DATA FOR ANALYSIS: Begin
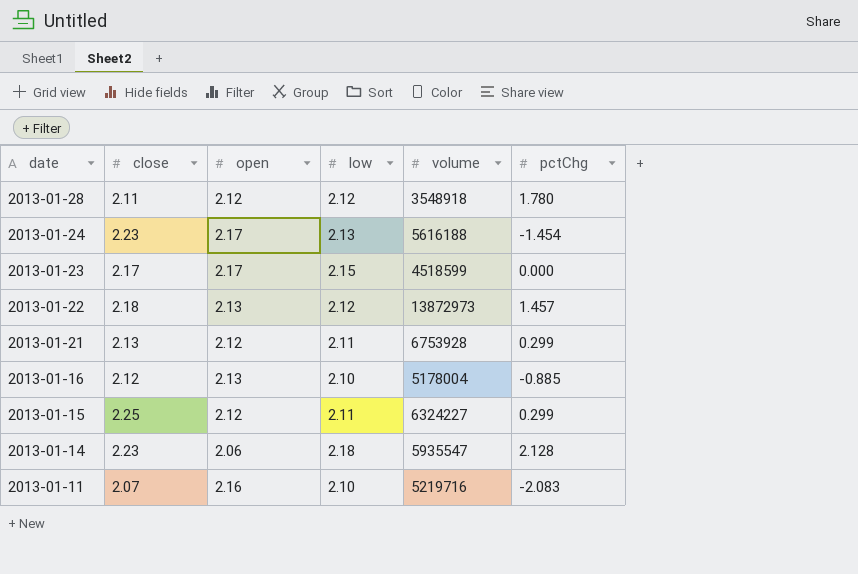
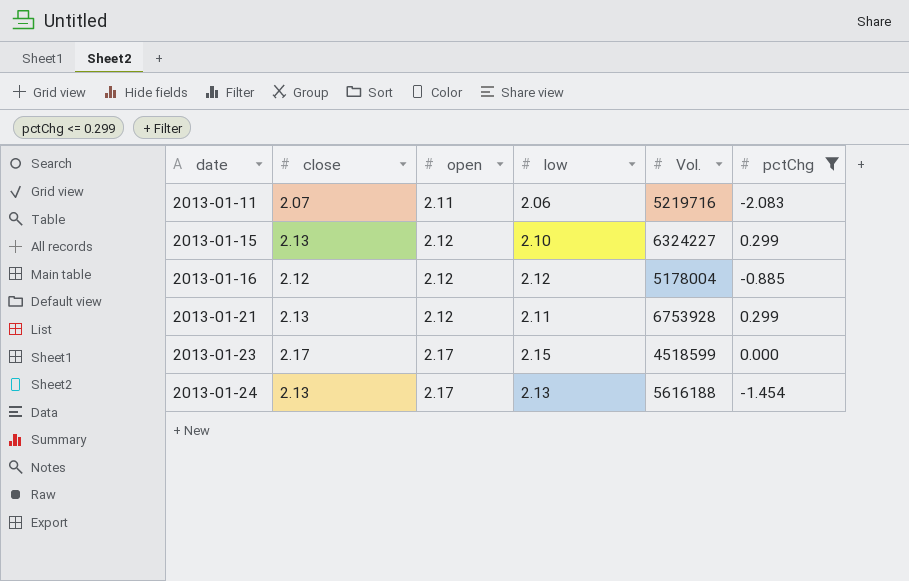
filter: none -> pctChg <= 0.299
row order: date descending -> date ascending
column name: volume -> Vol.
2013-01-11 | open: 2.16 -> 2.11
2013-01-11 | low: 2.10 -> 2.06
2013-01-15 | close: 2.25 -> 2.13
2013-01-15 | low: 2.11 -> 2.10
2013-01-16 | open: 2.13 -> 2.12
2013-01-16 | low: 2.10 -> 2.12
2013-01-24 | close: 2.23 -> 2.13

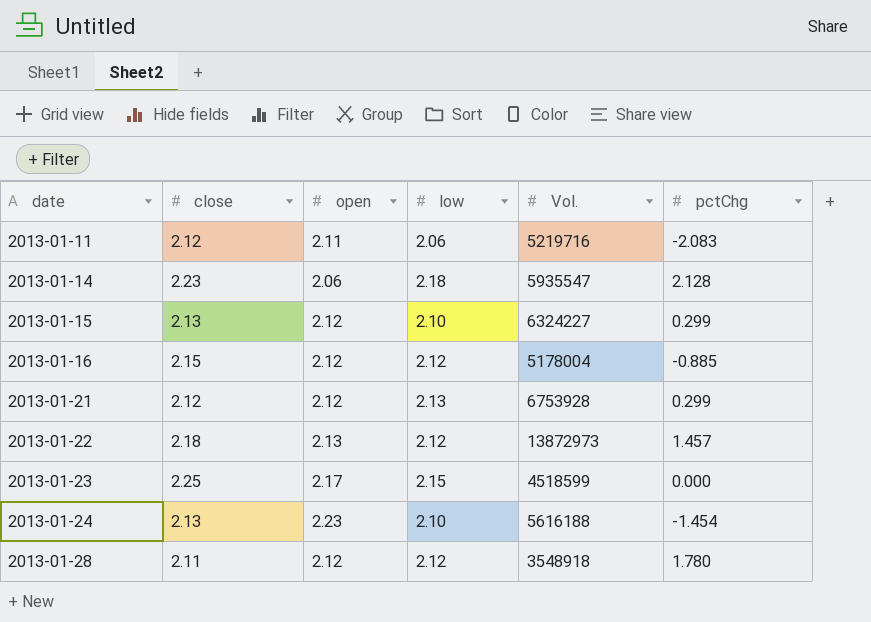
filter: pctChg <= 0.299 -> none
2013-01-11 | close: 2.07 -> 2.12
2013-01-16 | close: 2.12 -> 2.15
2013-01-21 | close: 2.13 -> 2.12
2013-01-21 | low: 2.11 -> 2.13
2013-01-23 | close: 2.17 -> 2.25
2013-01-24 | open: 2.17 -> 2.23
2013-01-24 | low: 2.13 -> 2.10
DATA FOR ANALYSIS: End
WHAT YOU HAVE TO DO: The answer must be an exact copy of the lines from the one containing "2013-01-15 | low: 2.11 -> 2.10" through the last line of the records, with no pictures included.

SOLUTION BELOW:
2013-01-15 | low: 2.11 -> 2.10
2013-01-16 | open: 2.13 -> 2.12
2013-01-16 | low: 2.10 -> 2.12
2013-01-24 | close: 2.23 -> 2.13

filter: pctChg <= 0.299 -> none
2013-01-11 | close: 2.07 -> 2.12
2013-01-16 | close: 2.12 -> 2.15
2013-01-21 | close: 2.13 -> 2.12
2013-01-21 | low: 2.11 -> 2.13
2013-01-23 | close: 2.17 -> 2.25
2013-01-24 | open: 2.17 -> 2.23
2013-01-24 | low: 2.13 -> 2.10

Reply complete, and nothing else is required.